= Megan Spencer =

Megan Spencer (born 1966) is an Australian broadcaster, film critic, journalist, media maker, and teacher.

==Biography==
Spencer studied Speech pathology in Melbourne before pursuing interests in film and radio. In the 1980s, as a volunteer, she co-produced 'Eeek!' a 3RRR cultural theory radio show, hosted by Philip Brophy and Bruce Milne. She later studied Media Arts at RMIT University and completed her first documentary film: Heathens in 1994.

Spencer has been a guest speaker at various film events around Australia. She has broadcast regularly on ABC Radio National, Sydney and Melbourne metro ABC radio, and regional ABC radio. She has worked as a film programmer (RMIT, VCA, Kingston Arts Centre), and taught documentary and film theory and practice (Melbourne University, VCA, RMIT, AFTRS Melbourne). She has written for publications IF Magazine, Real Time, documenter, The Eye and Like.

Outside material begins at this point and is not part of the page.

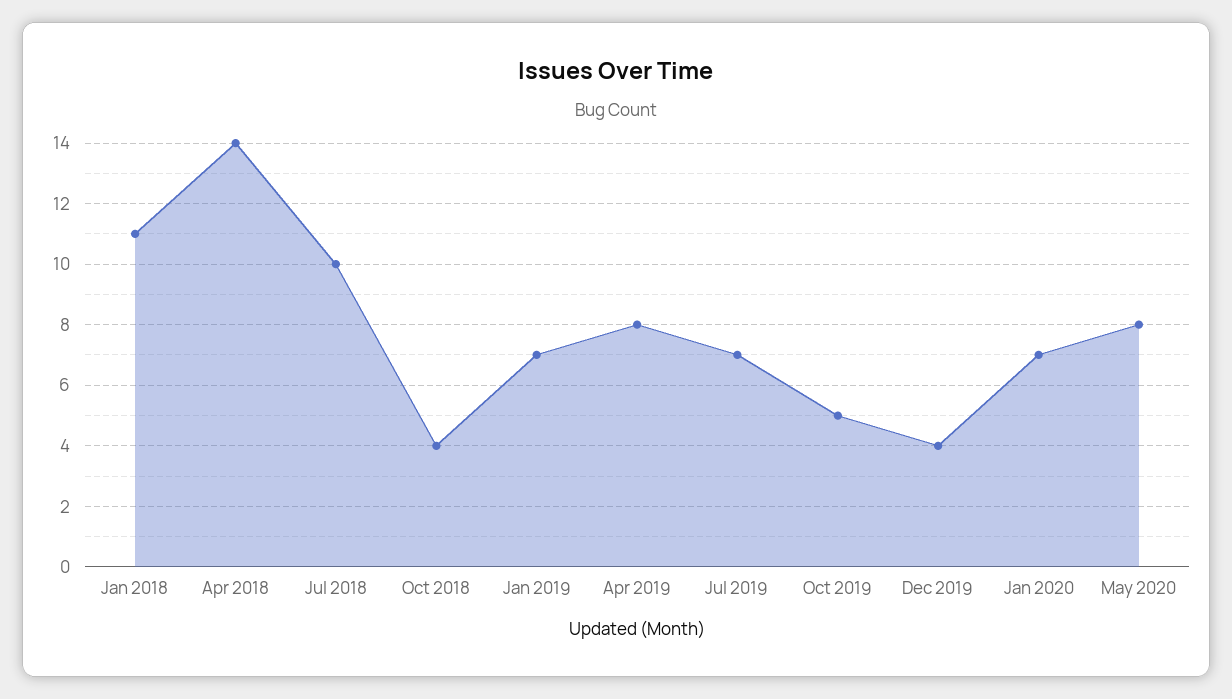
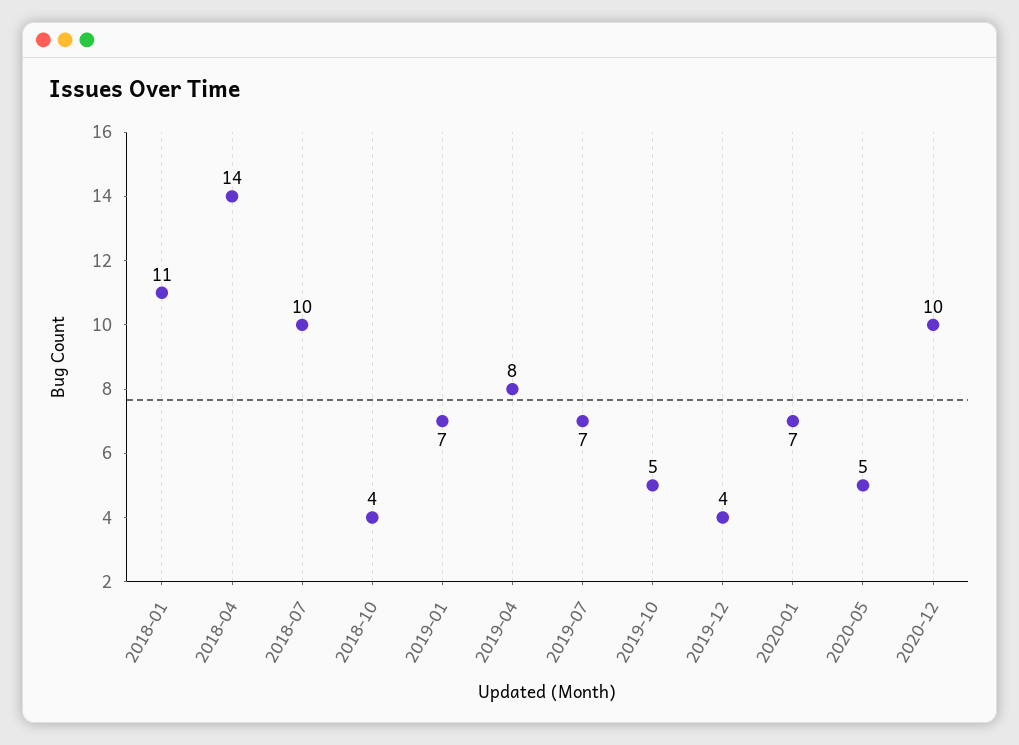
May 2020: 8 -> 5
2020-12: none -> 10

From 1996 to 1998 Spencer co-founded, programmed and ran the VCA Documentary Film Society at the Victorian College of the Arts. In 1999 she joined ABC Radio's Triple J national youth network as resident film critic and journalist. In 2002 she co-founded Triple J's annual Framebreaks National Youth Short Film Festival, and was a member of the MIFF Film Critic's Jury. In 2004 she completed her MA in Media Arts (Documentary) at RMIT University, and from 2004 to 2006 was a film critic on SBS Television's The Movie Show. In 2007 Spencer was the Guest Director of the Revelation Perth International Film Festival, and in 2008 became a radio presenter on 105.7 ABC Darwin. She lived in Berlin in 2009–2010, then moved to Bendigo, and in 2013 was a radio presenter for ABC Central Victoria.

Spencer has been a judge for film festivals and competitions across Australia, including Sydney Film Festival, Shoot Out, St. Kilda Film Festival, Brisbane International Film Festival, Melbourne International, Underground and Fringe Film Festivals, Real Life on Film Documentary Festival, Queensland's Pandanus Film Festival, the SA Zoom Fest, Melbourne International Queer Film Festival, SPAA Fringe and the annual AFI Awards.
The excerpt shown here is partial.